As previously described in our ”Predictions 2020” blog, workloads will progressively move this year from central cloud locations to edge ones. Digital transformation and new usages like device data collection, augmented reality or contextual video advertising are requiring more capacity from IP networks and shorter delays, which may be incompatible with cloud computing. In this context, Edge DNS GSLB is a very simple solution for intelligently directing users to their local computing resources, thus improving both UX and bandwidth utilization.

What is CDN?

A content delivery network solution provides optimized access to content which is frequently downloaded by applications, mainly via internet browsers. Some specific content is either stored or cached at the edge of the network, ideally near the users in order to reduce access time and minimize download impact on network bandwidth.

The main objective of a CDN solution is to enhance the user experience and for ISPs to optimize their network resources. Technically, it is performed through:

  • Reducing access delay to content, especially large content (video chunks, images, database access). This is particularly efficient for on-demand flows like internet browsing or video-on-demand (or TV replay) since files can be stored or cached at edge location.
  • Reducing WAN bandwidth usage for ISP. Since content is pushed from central source to the edges, the ISP will limit the bandwidth on their peering links with other Internet providers.

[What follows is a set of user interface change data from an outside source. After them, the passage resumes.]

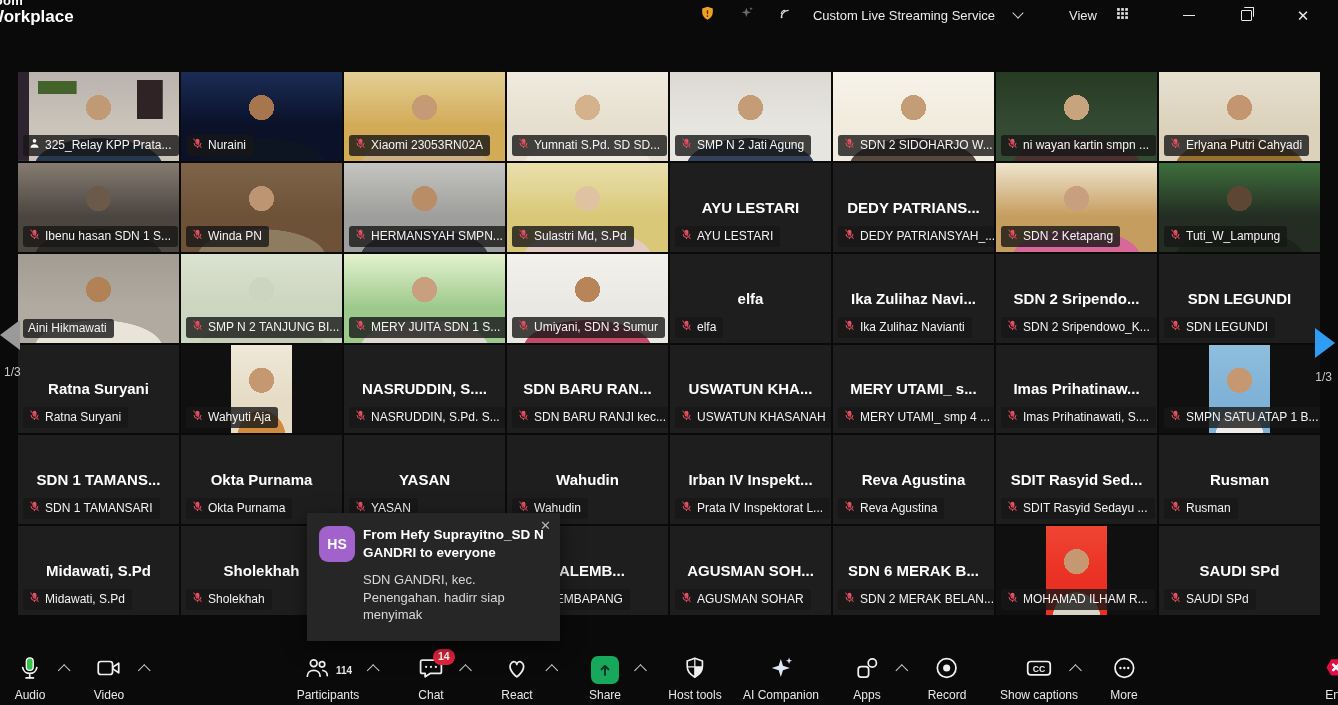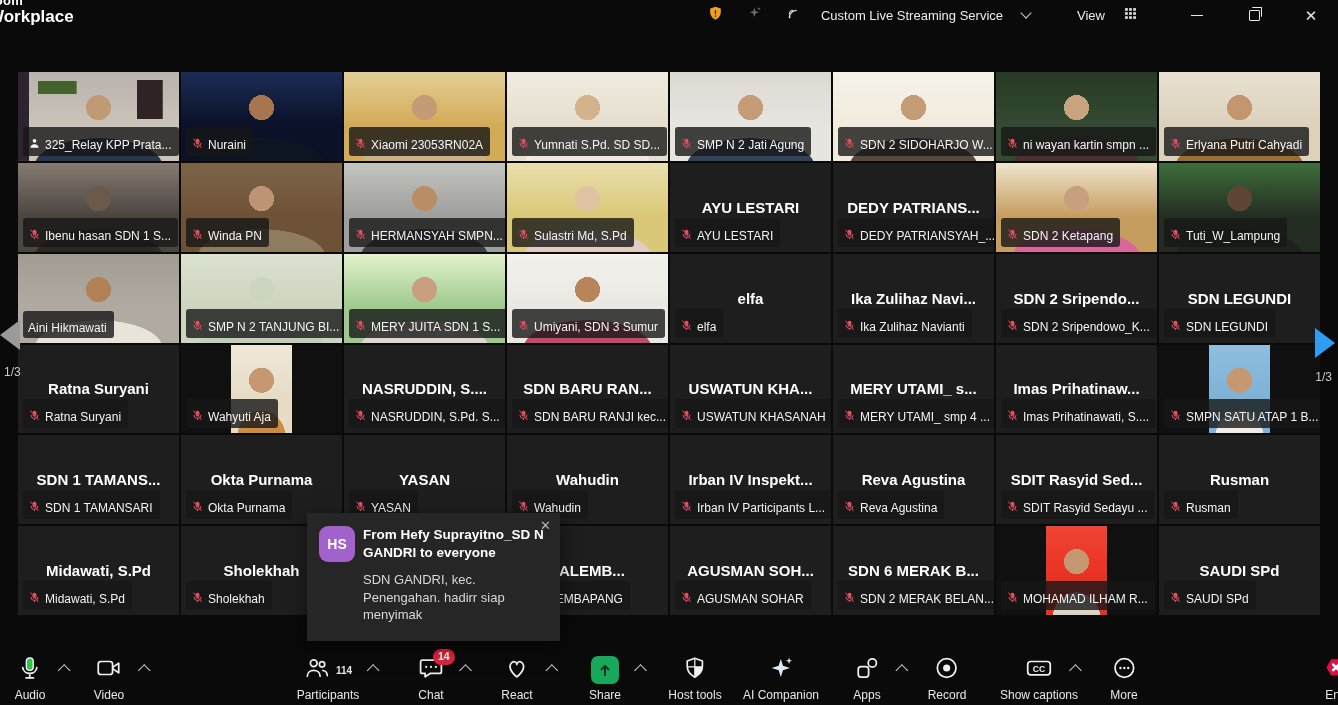"Custom Live Streaming Service" .tb-right { right: 0 -> 8px }
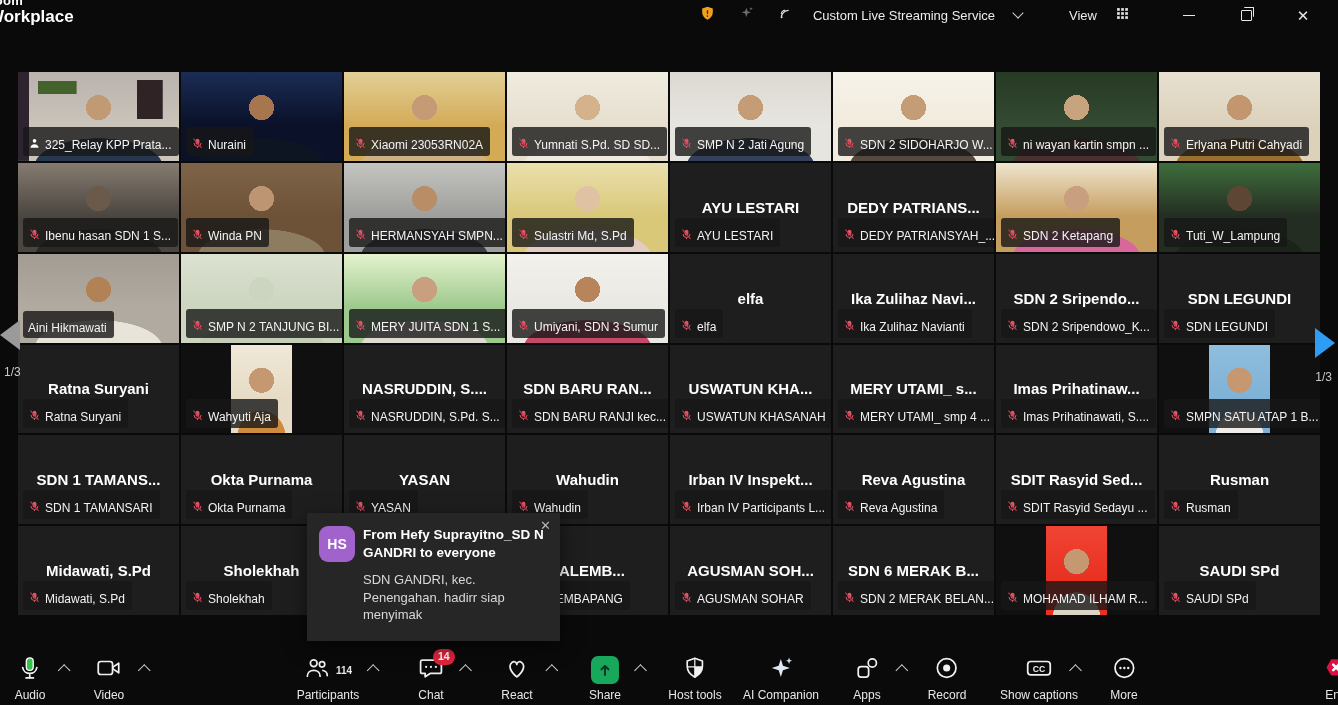"325_Relay KPP Prata..." .pill { padding: 10px 7px 3px 5px -> 2px 7px 3px 5px }
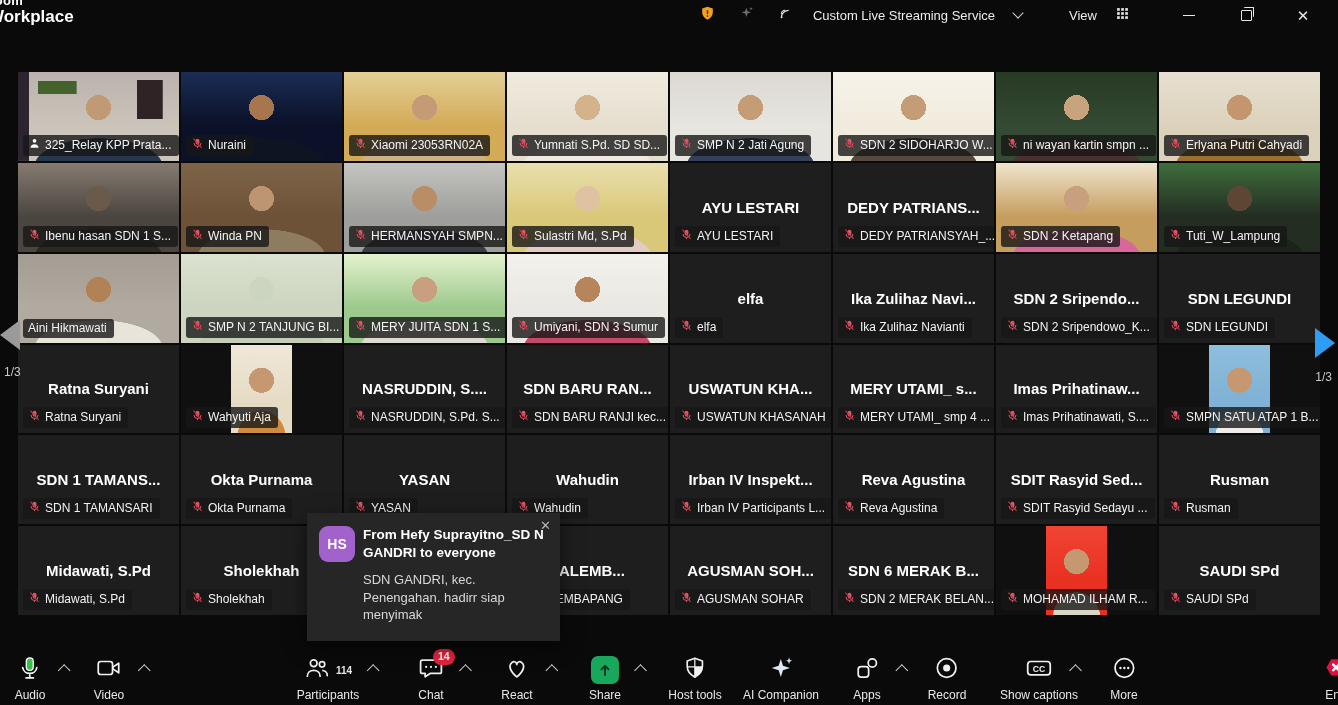"Irban IV Participants L..." span { text: Irban IV Participants -> Prata IV Inspektorat }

For providing a CDN service, technologies can be quite complex, but the basic requirement is to place numerous points of presence close to the users. This is key for user experience and for the following solutions:

  • A cache system: if the content is not present on the edge location, the delivery engine knows how to get it from an upper layer server and can store it in order to be able to serve it multiple times – this solution is particularly efficient when a large amount of cacheable data can be accessed but it’s not obvious to determine in advance which data will be accessed.
  • A push solution from the source to the edge in order to have pre-populated caches, ready to serve user demands – this solution is efficient when large amounts of users are likely to have access to the same content – such as when Netflix plan the first episode of a new season of a popular series – preloading all the caches will probably optimize the hit ratio.
  • An IP routing solution to direct users from their location to the local edge source of content. This is mainly performed using DNS and Anycast combination.

Why do we need edge computing?

The move we have seen years ago consisting of pushing infrastructure to central datacenters and using infrastructure-as-a-service at large cloud provider facilities was mainly driven by complexity of infrastructure maintenance. However, computing has changed, taking advantage of virtualization and containers. Even if not all implementations use microservices, hardware required for running modern workloads has been simplified. Hyperconvergence offers pieces of computing resources more simple to manage, and we now also have some cloud providers proposing their pod as a managed solution on-premise. Consequently, cloud to the edge is certainly a coherent move.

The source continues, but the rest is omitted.